*REQUIREMENT*:
Give the records below again, word for word. No pictures belong in the copy.

*DATA RECORDS*:
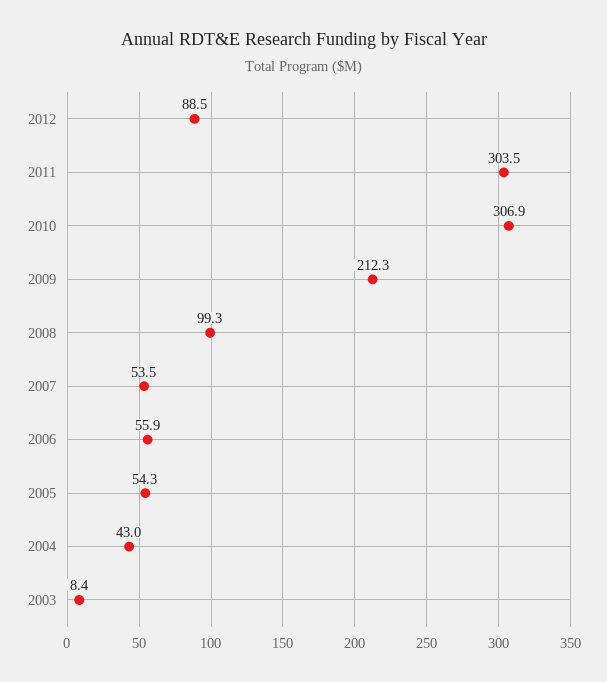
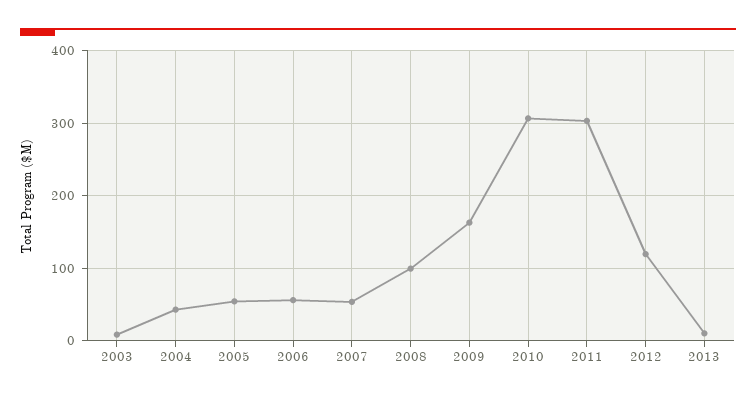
2012: 88.5 -> 120
2009: 212.3 -> 160
2013: none -> 10

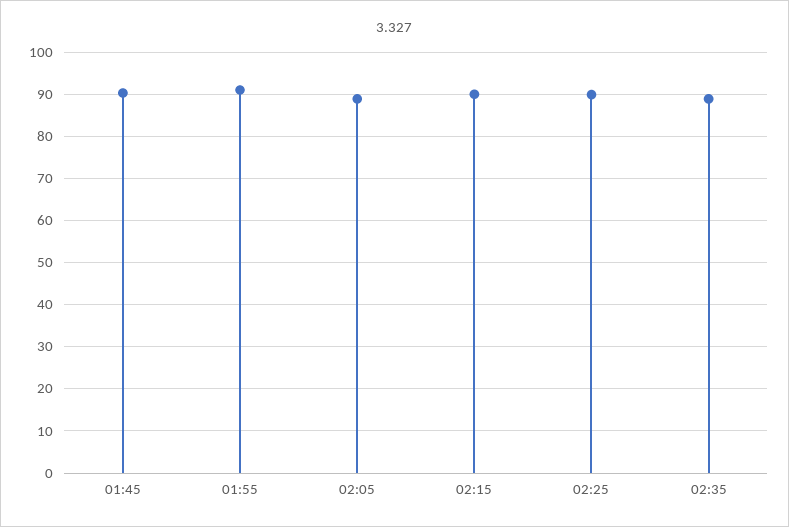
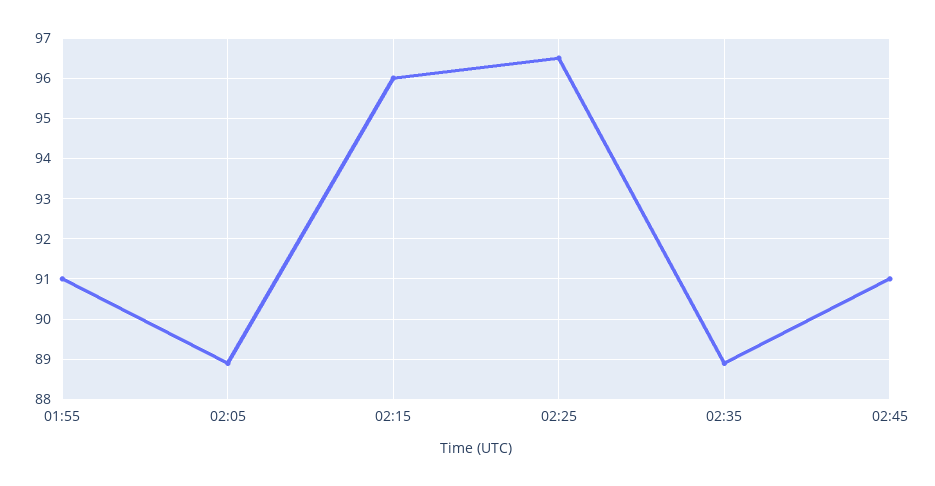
01:45: 90 -> none
02:15: 90 -> 96
02:25: 90 -> 96.5
02:45: none -> 91

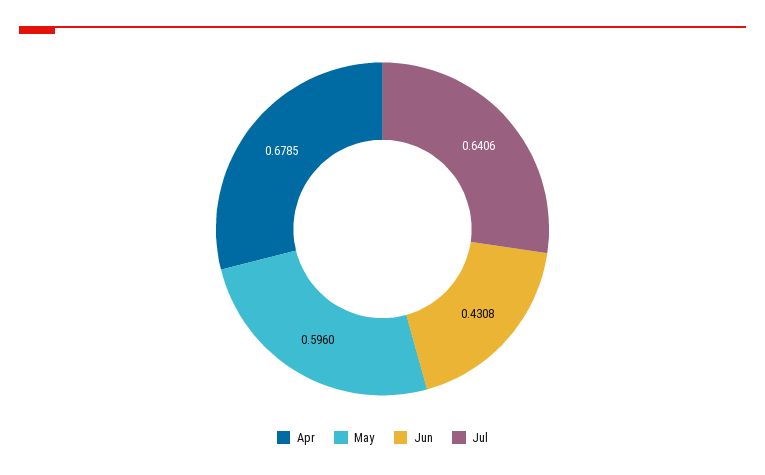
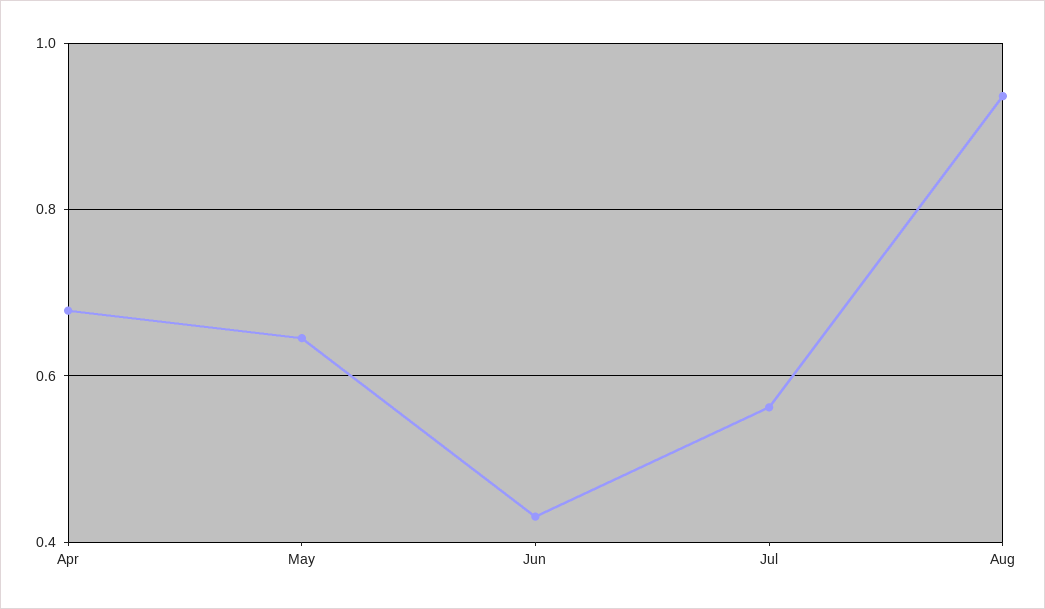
May: 0.596 -> 0.64
Jul: 0.6406 -> 0.56
Aug: none -> 0.94

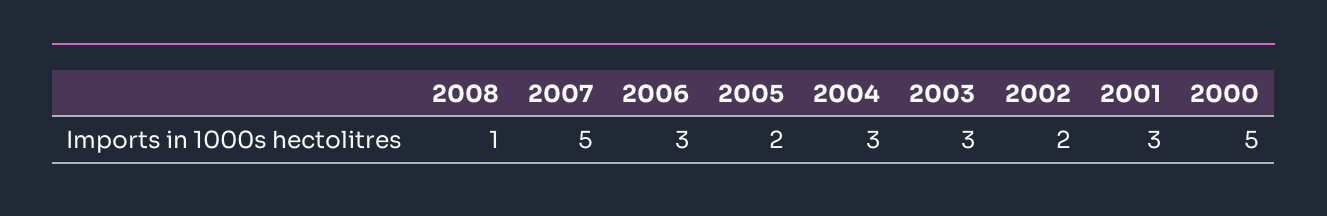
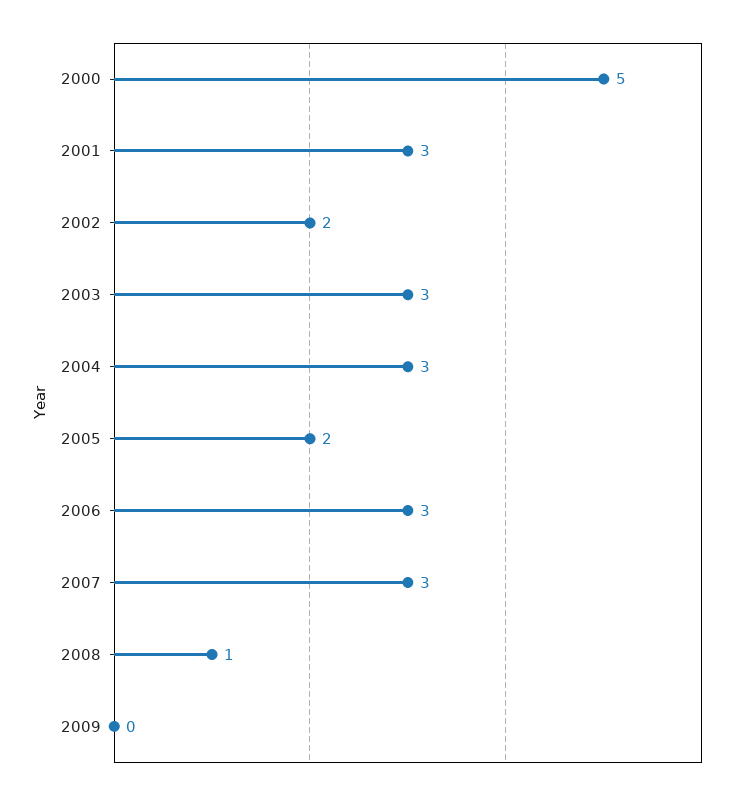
2007: 5 -> 3
2009: none -> 0

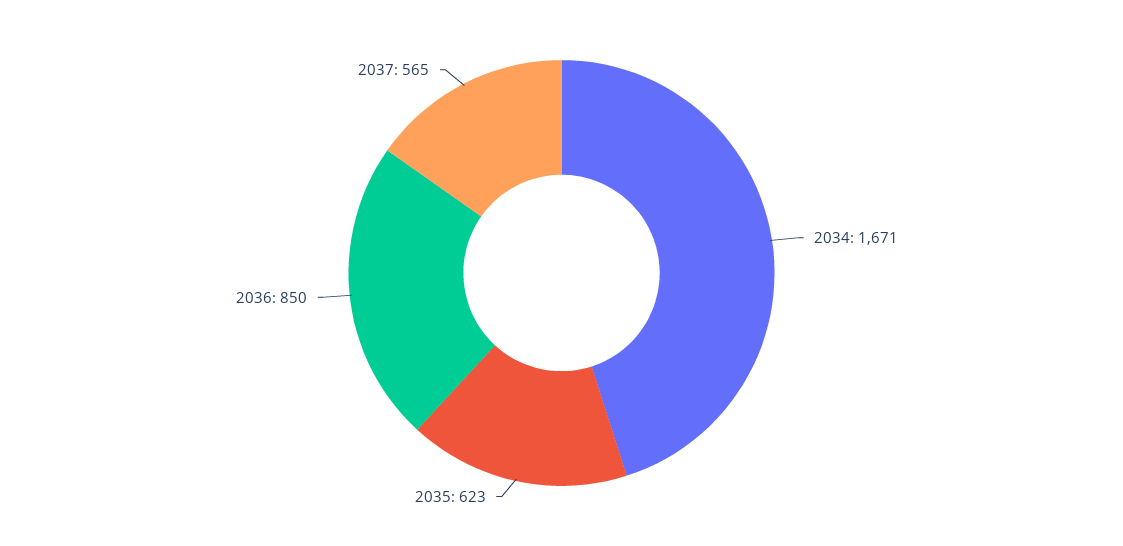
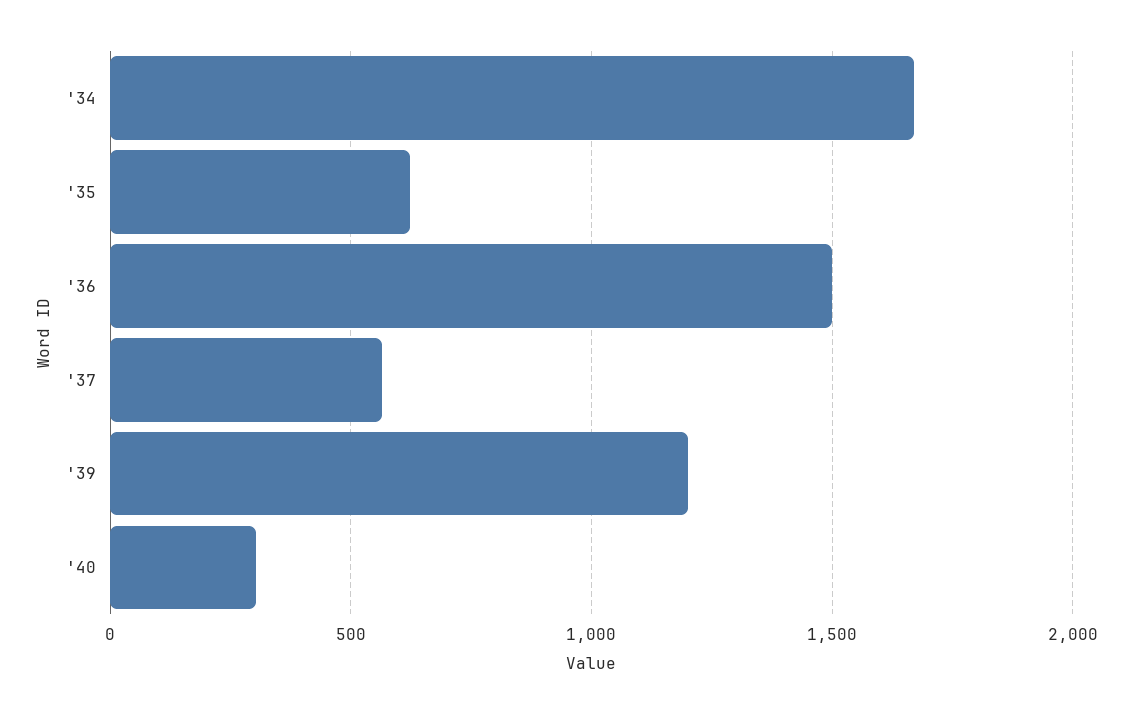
2036: 850 -> 1500
'39: none -> 1200
'40: none -> 300

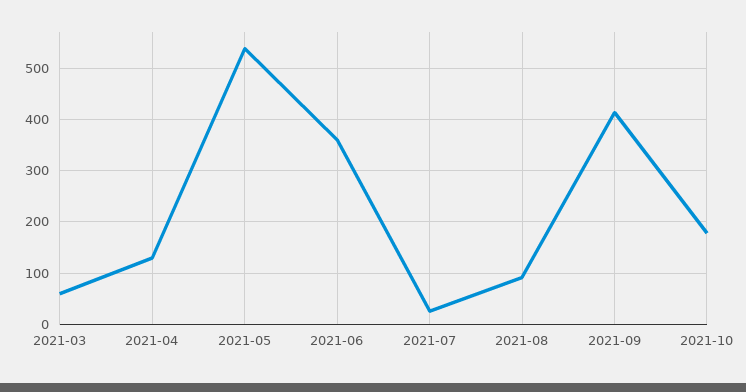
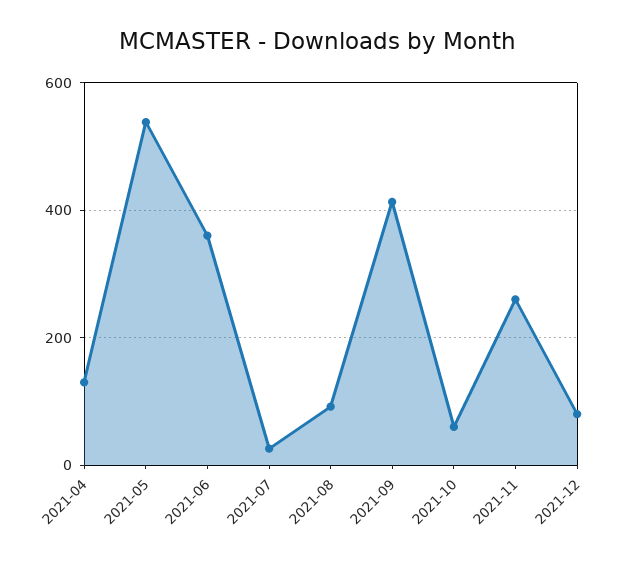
2021-03: 60 -> none
2021-10: 180 -> 60
2021-11: none -> 260
2021-12: none -> 80

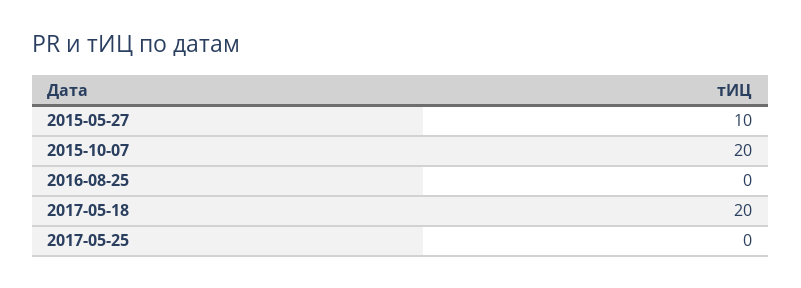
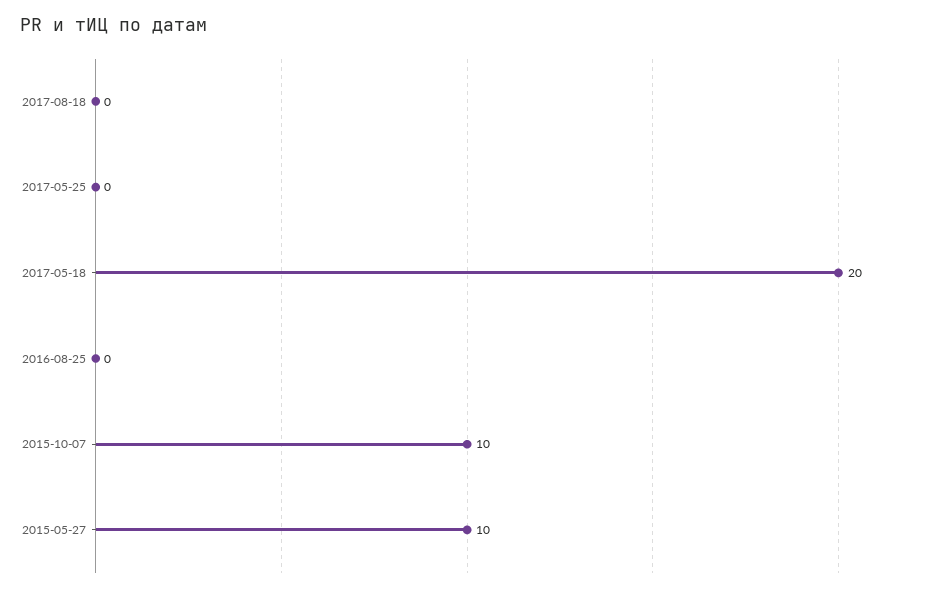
2015-10-07: 20 -> 10
2017-08-18: none -> 0

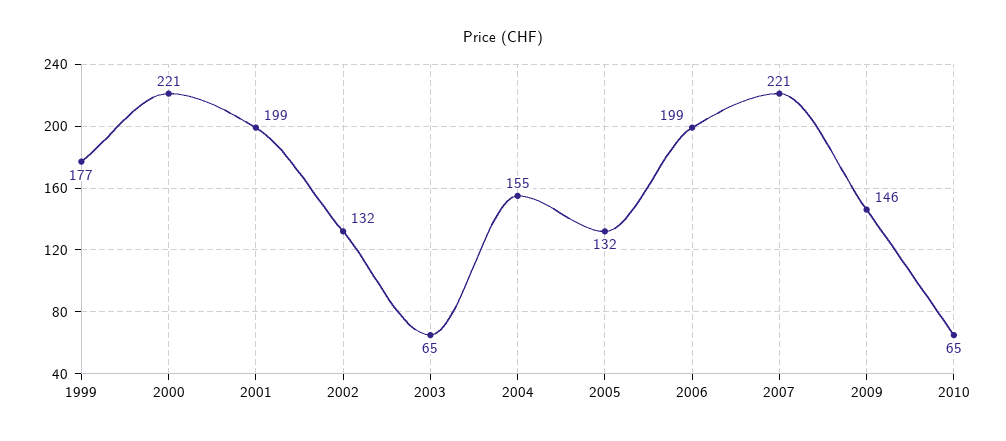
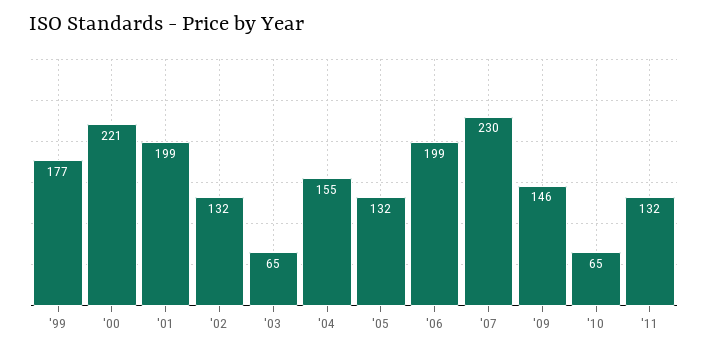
2007: 221 -> 230
'11: none -> 132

*THE ANSWER*:
2012: 88.5 -> 120
2009: 212.3 -> 160
2013: none -> 10

01:45: 90 -> none
02:15: 90 -> 96
02:25: 90 -> 96.5
02:45: none -> 91

May: 0.596 -> 0.64
Jul: 0.6406 -> 0.56
Aug: none -> 0.94

2007: 5 -> 3
2009: none -> 0

2036: 850 -> 1500
'39: none -> 1200
'40: none -> 300

2021-03: 60 -> none
2021-10: 180 -> 60
2021-11: none -> 260
2021-12: none -> 80

2015-10-07: 20 -> 10
2017-08-18: none -> 0

2007: 221 -> 230
'11: none -> 132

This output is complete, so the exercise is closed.